Goldoni aimait les femmes qui ne s’en laissent pas conter. Pourtant, à l’époque où il a écrit la pièce, au XVIIe siècle, les femmes avaient du mal à faire entendre leur voix, à moins d’employer leurs attraits physiques dans ce but. Dans « La Serva amorosa », c’est en faisant jouer d’astuce Coraline qu’il parviendra à la rendre maîtresse de la situation. Il ira même jusqu’à s’offrir dans cette pièce le luxe d’un final furieusement féministe, dont les dernières paroles prononcées par la servante au grand cœur et à la langue bien pendue résonnent encore aujourd’hui d’une étonnante modernité.
Typique spectacle de la Commedia dell’arte, cette pièce emploie un dispositif de scène où valets et maîtres se croisent, se disputent, se réconcilient et se marient. Des personnages hauts en couleurs, dont certains sont empruntés aux maschere traditionnelles de la comédie italienne, et débordants d’énergie nous entraînent dans un rythme endiablé.
C’est en 1992 que « La Serva amorosa » a été pour la première fois portée sur les planches en français par Jacques Lassalle (alors à la tête de la Comédie Française).

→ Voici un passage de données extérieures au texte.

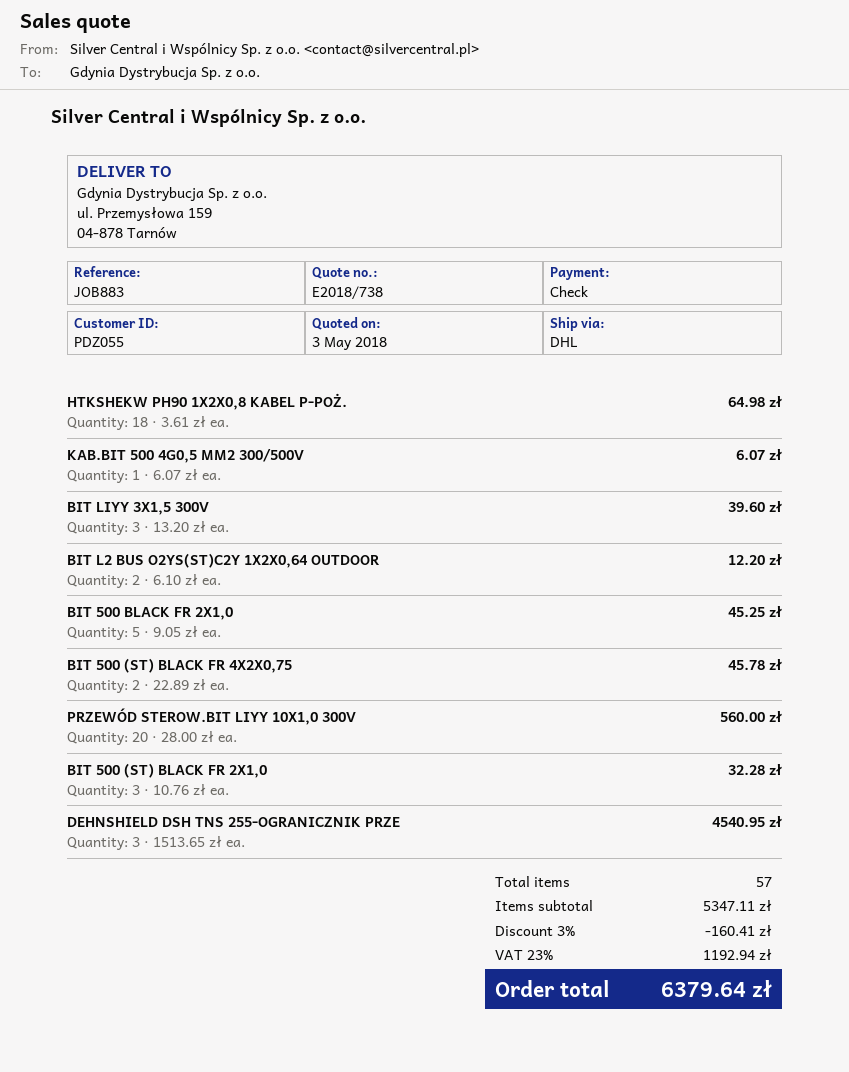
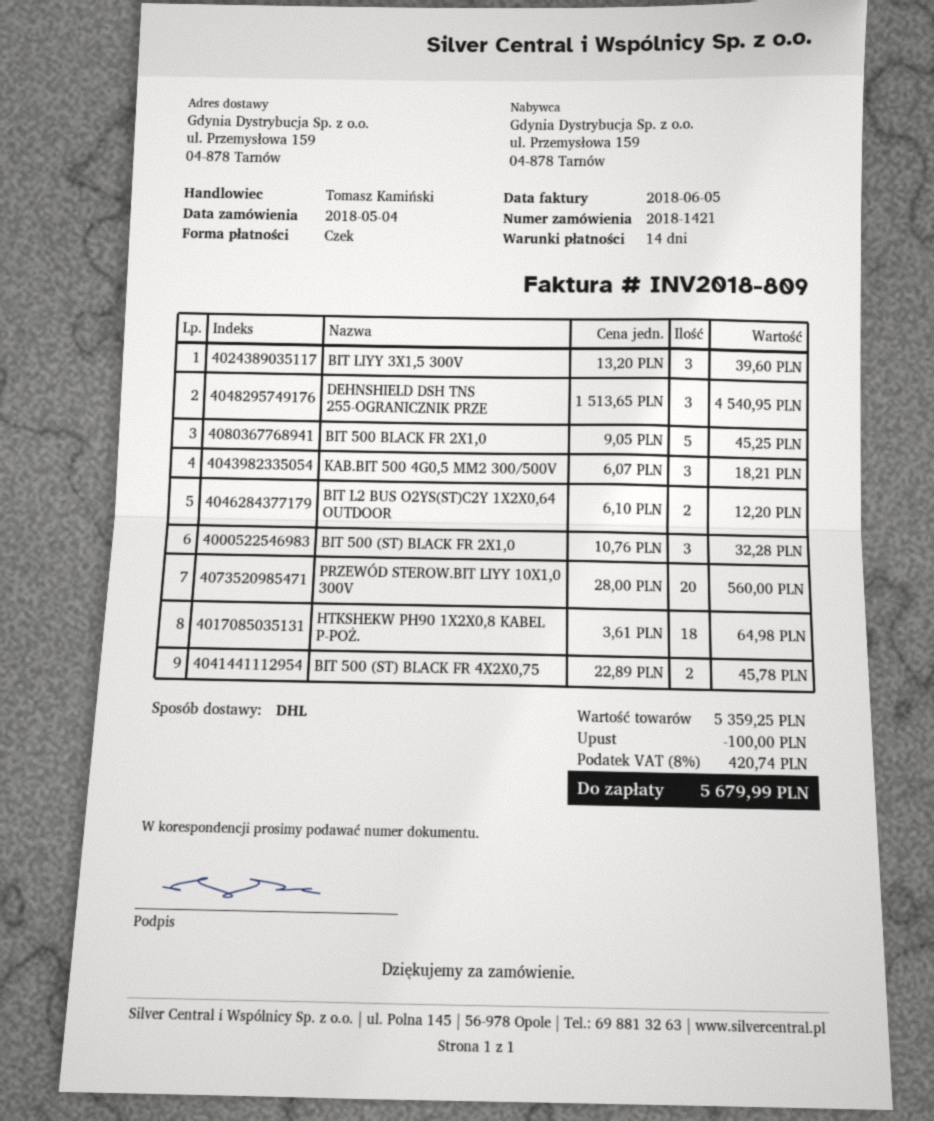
KAB.BIT 500 4G0,5 MM2 300/500V: 1 x 6.07 = 6.07 -> 3 x 6.07 = 18.21
subtotal: 5347.11 -> 5359.25
discount: 160.41 -> 100.00
tax: 23% = 1192.94 -> 8% = 420.74
total: 6379.64 -> 5679.99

Le spectacle de Lassalle charma Jean Douchet au point de l’adapter au cinéma en 1994, dans un film interprété par Jacques Sereys, Claire Vernet et Catherine Hiegel. Plus récemment, « La Serva Amorosa » a été mise en scène en 2009 au Théâtre Hébertot par Christophe Lidon, avec Robert Hirsch, Claire Nadeau et Clémentine Célarié en tête d’affiche.